The image sensor in this work includes multiple FD layers per photodiode in each pixel, so that two types of light components can accumulate in each FD layer. In addition to standard mode, in which the camera captured only the late-arriving signals, early-arriving signals were detected using another FD layer on the sensor in the same frame by alternately selecting the FD layer to collect the electrons from the photodiode, as shown in Fig. 4d,e. FD layers to accumulate the electrons were replaced every 4000 pulses in each frame to reduce the time lag between early- and late-arriving signal detection. The detected optical density data from the camera were converted into changes in haemoglobin, which were the changes in the product of haemoglobin and optical path length. Ambient light components, such as from the fluorescent lighting in the laboratory, were also captured with a different FD layer with the laser diodes off in the same frame to remove them from the captured signal, using the same technique as in the previous phantom experiment. The frame rate of the camera was 5 fps. The SLICE camera was held by a flexible arm that was attached to a helmet worn by the subject to minimize the influence of his body movements. The camera was located on the left side of the prefrontal cortex, as shown in Fig. 4a. The distance between the forehead of the subject and the camera was 7 cm. The location of the detected area on the head of the subject was determined based on the international 10–10 system, and the field of view of the camera, which used a wide-angle lens, was a 68 × 50 mm area on the subject’s forehead (Fig. 4b).

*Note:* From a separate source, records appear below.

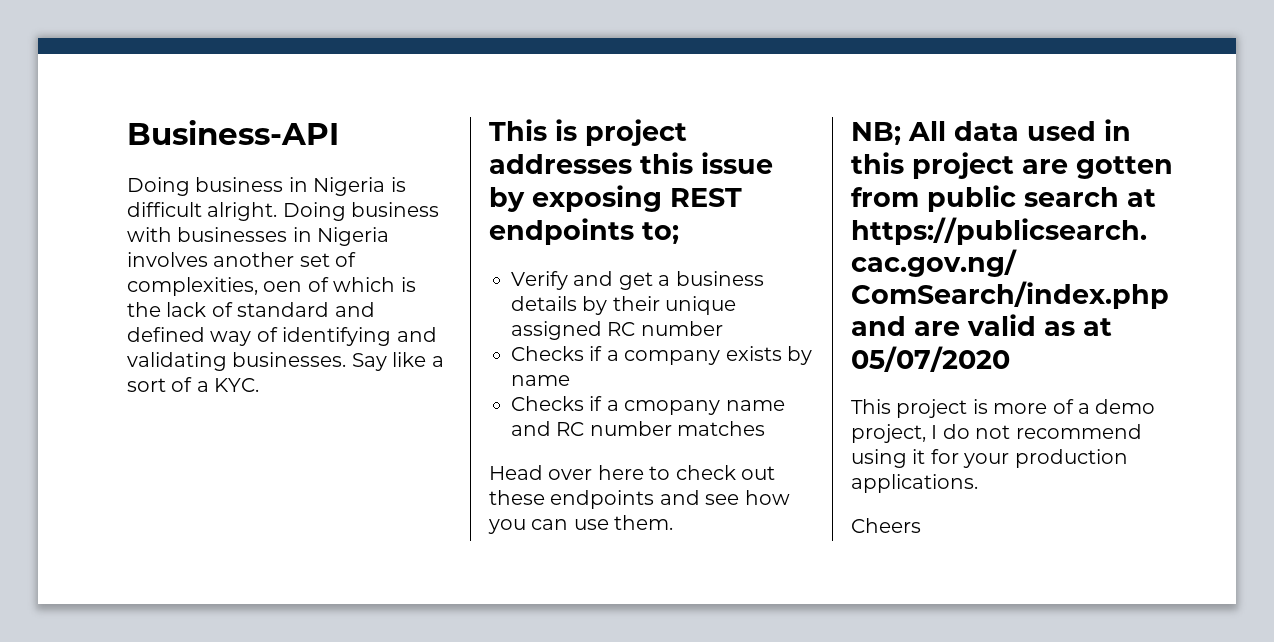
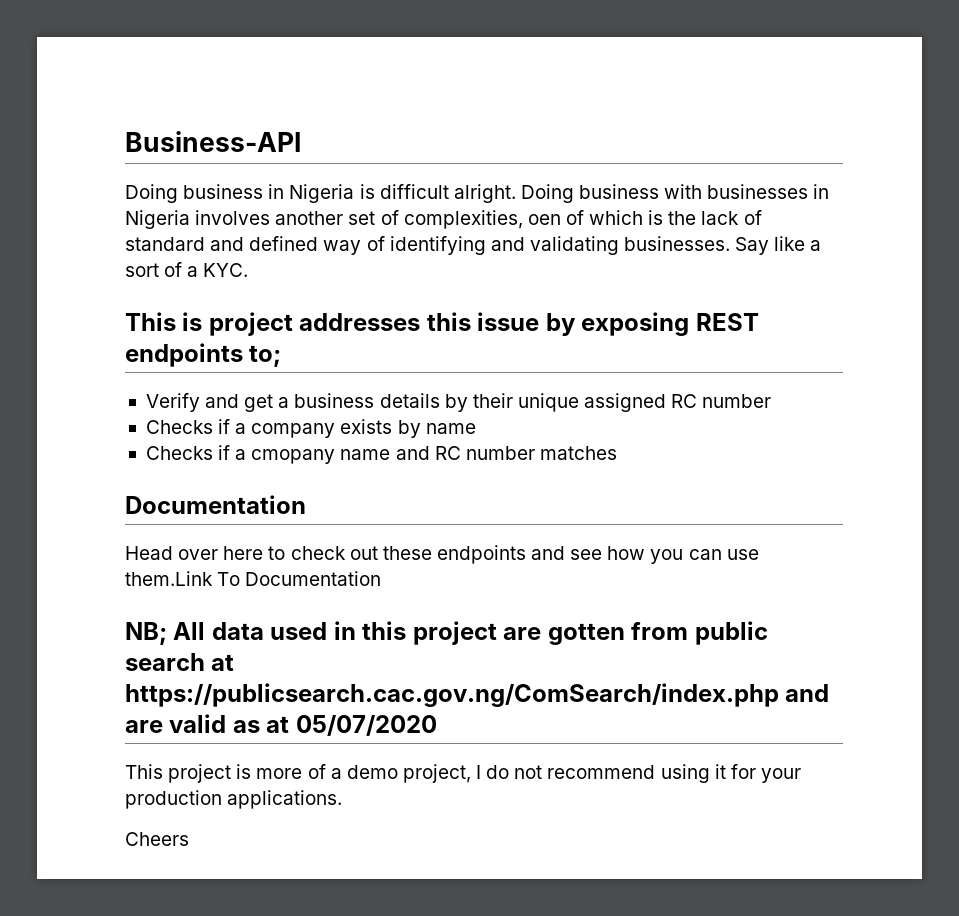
(766, 428) none -> [125,495,306,514] // Documentation
[614,515,674,530] them. -> [125,571,382,586] them.Link To Documentation

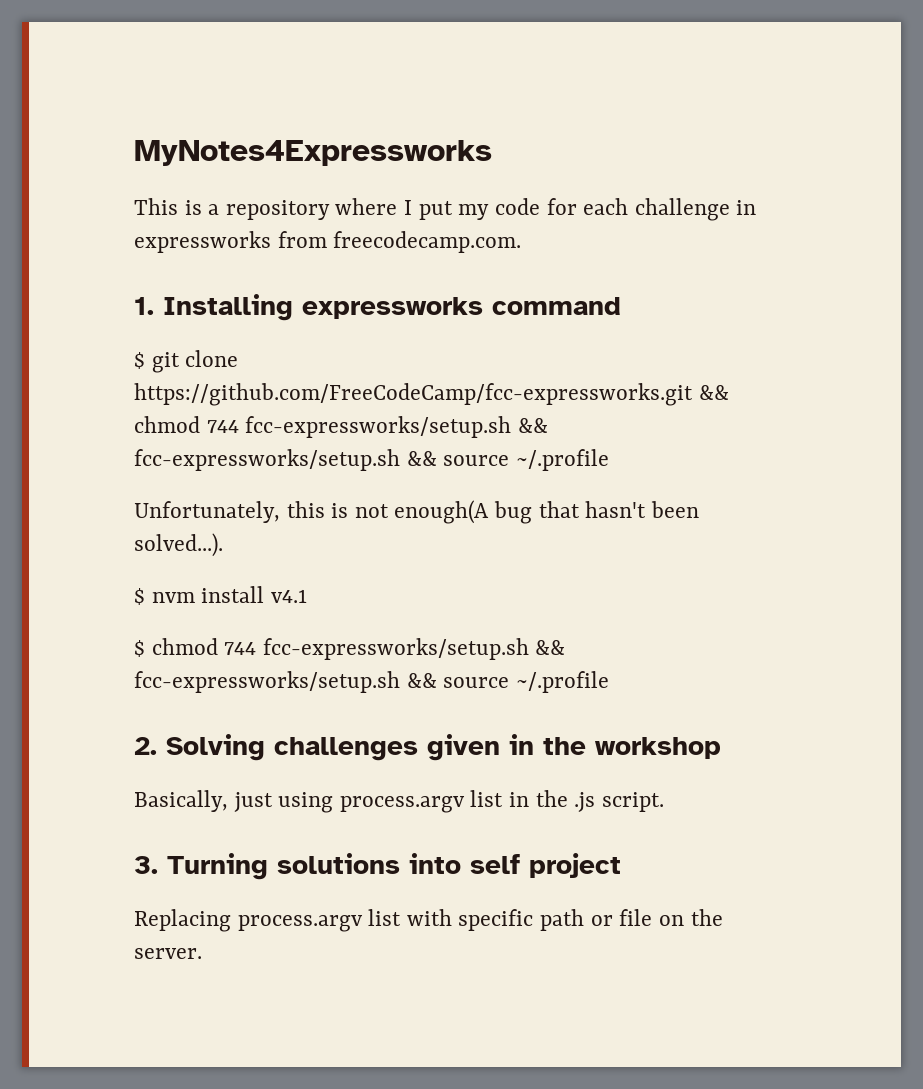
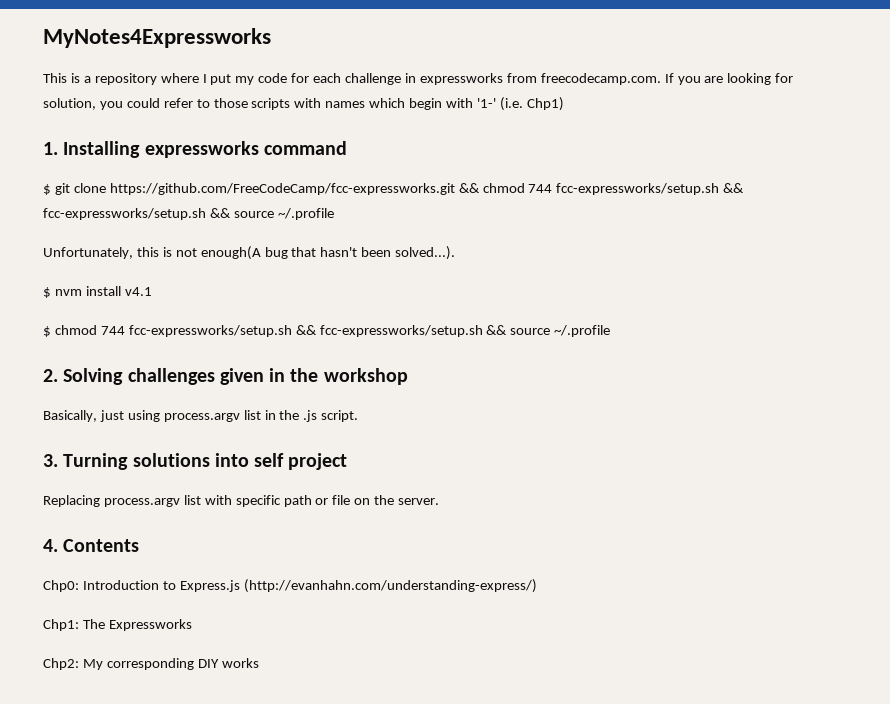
(522, 242) none -> [664,73,794,85] [43,97,564,111] If you are looking for solution, you could refer to those scripts with names which begin with '1-' (i.e. Chp1)
(202, 953) none -> [43,539,140,552] [43,579,537,593] [43,619,192,631] [43,658,259,670] // 4. Contents // Chp0: Introduction to Express.js (http://evanhahn.com/understanding-express/) // Chp1: The Expressworks // Chp2: My corresponding DIY works

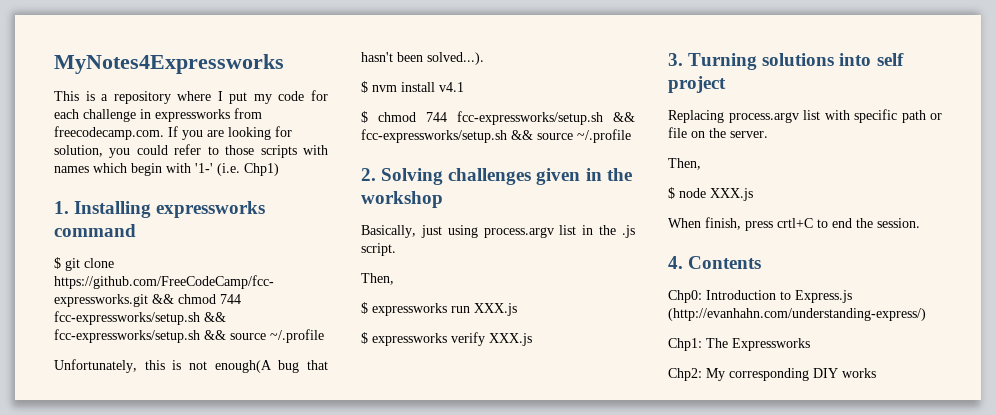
(359, 416) none -> [361,273,394,285] [361,302,517,316] [361,332,532,346] // Then, // $ expressworks run XXX.js // $ expressworks verify XXX.js
(440, 501) none -> [668,158,701,170] [668,187,753,201] [668,217,920,231] // Then, // $ node XXX.js // When finish, press crtl+C to end the session.

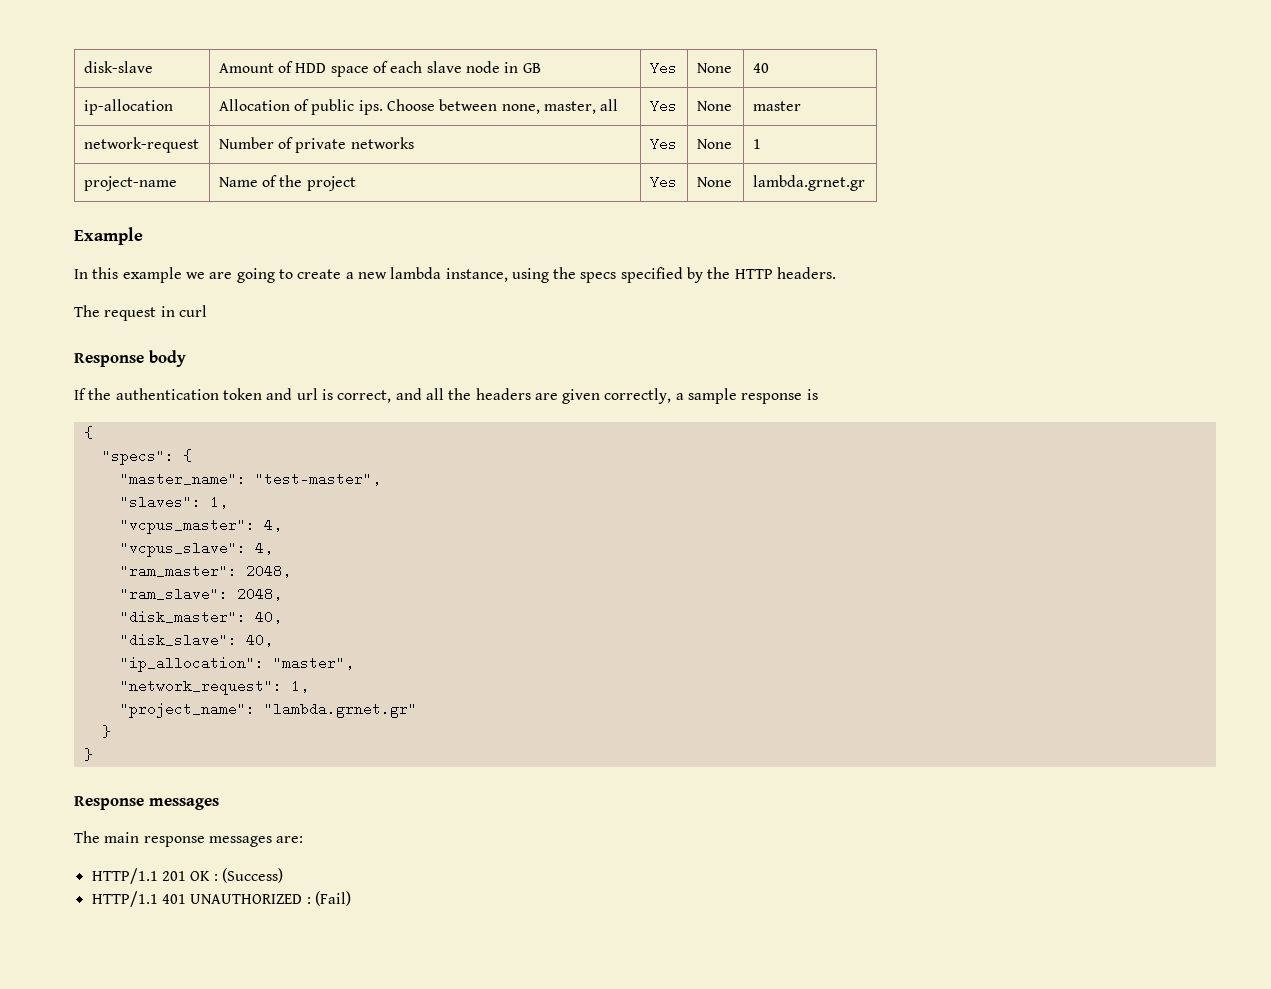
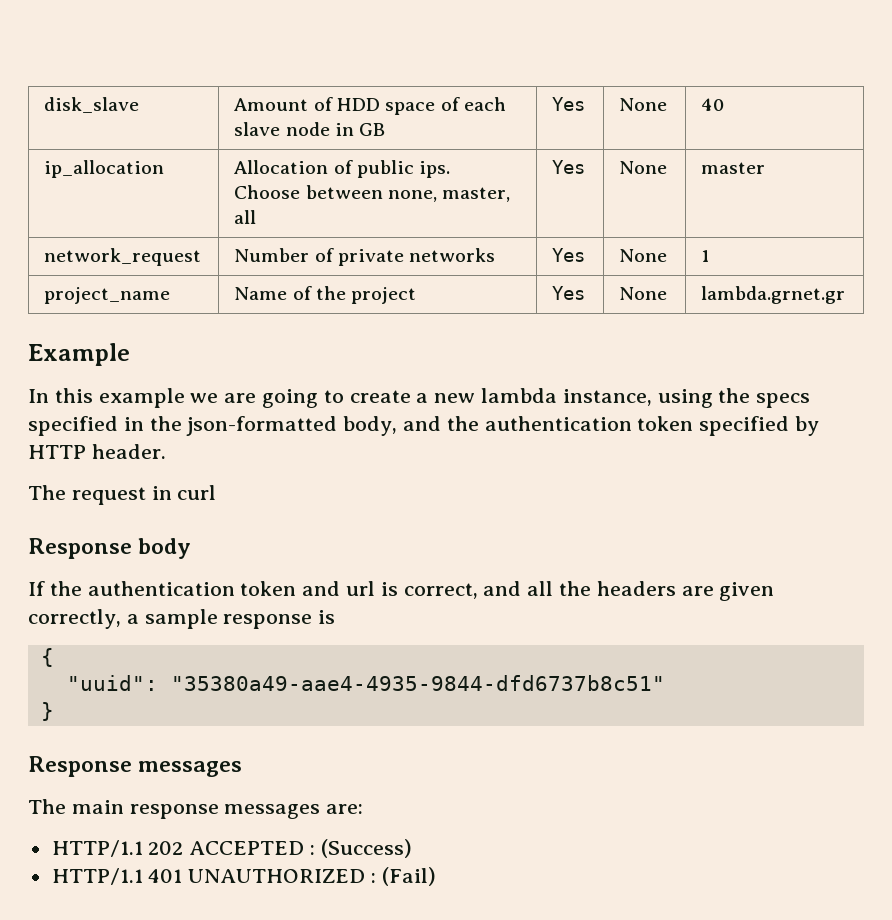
[83,61,153,73] disk-slave -> [44,97,140,113] disk_slave
[83,99,173,115] ip-allocation -> [44,160,165,178] ip_allocation
[83,137,199,153] network-request -> [44,248,202,266] network_request
[83,176,177,191] project-name -> [44,287,171,304] project_name
[687,267,837,283] by the HTTP headers. -> [123,416,820,436] [28,444,166,459] in the json-formatted body, and the authentication token specified by HTTP header.
[101,449,192,465] [119,472,381,486] [119,495,228,509] [119,518,282,534] [119,541,273,557] [119,564,291,578] [119,587,282,601] [119,610,282,624] [119,633,273,647] [119,656,354,672] [119,679,309,695] [119,702,417,718] [101,725,111,738] "specs": { // "master_name": "test-master", // "slaves": 1, // "vcpus_master": 4, // "vcpus_slave": 4, // "ram_master": 2048, // "ram_slave": 2048, // "disk_master": 40, // "disk_slave": 40, // "ip_allocation": "master", // "network_request": 1, // "project_name": "lambda.grnet.gr" // } -> [66,675,665,691] "uuid": "35380a49-aae4-4935-9844-dfd6737b8c51"
[161,871,211,881] 201 OK -> [148,841,305,855] 202 ACCEPTED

A healthy male volunteer in his mid-twenties participated in the following measurements after providing his informed consent, having been given a full description of the study beforehand. During the test, the subject rested for 30 s, performed the task for 25 s, and then rested for 30 s. A baseline correction was applied to the time series data representing the changes in haemoglobin at 30- and 85-s intervals. A spatial Gaussian filter with 10 pixels, which is 2 mm on the subject’s forehead, as standard deviation and a temporal low pass filter between 0.01 and 0.1 Hz were applied to reduce shot noise. The right and low edges of the detected images were removed from the data on the plot in Fig. 4j, since part of the subject’s hair and eyebrow intruded slightly into the camera’s field of view.

Ethics

The experiment was conducted in a laboratory at Panasonic Corporation. This study was approved by Panasonic Corporation’s Ethical Review Board and followed the Helsinki Declaration and guidelines of the Finnish Committee for Research Ethics. All the study participants were briefed on the purpose of the study, and written informed consent was obtained from them before the experiments. The study participant also gave his informed consent to publication of the image of the experimental setup shown in Fig. 4a.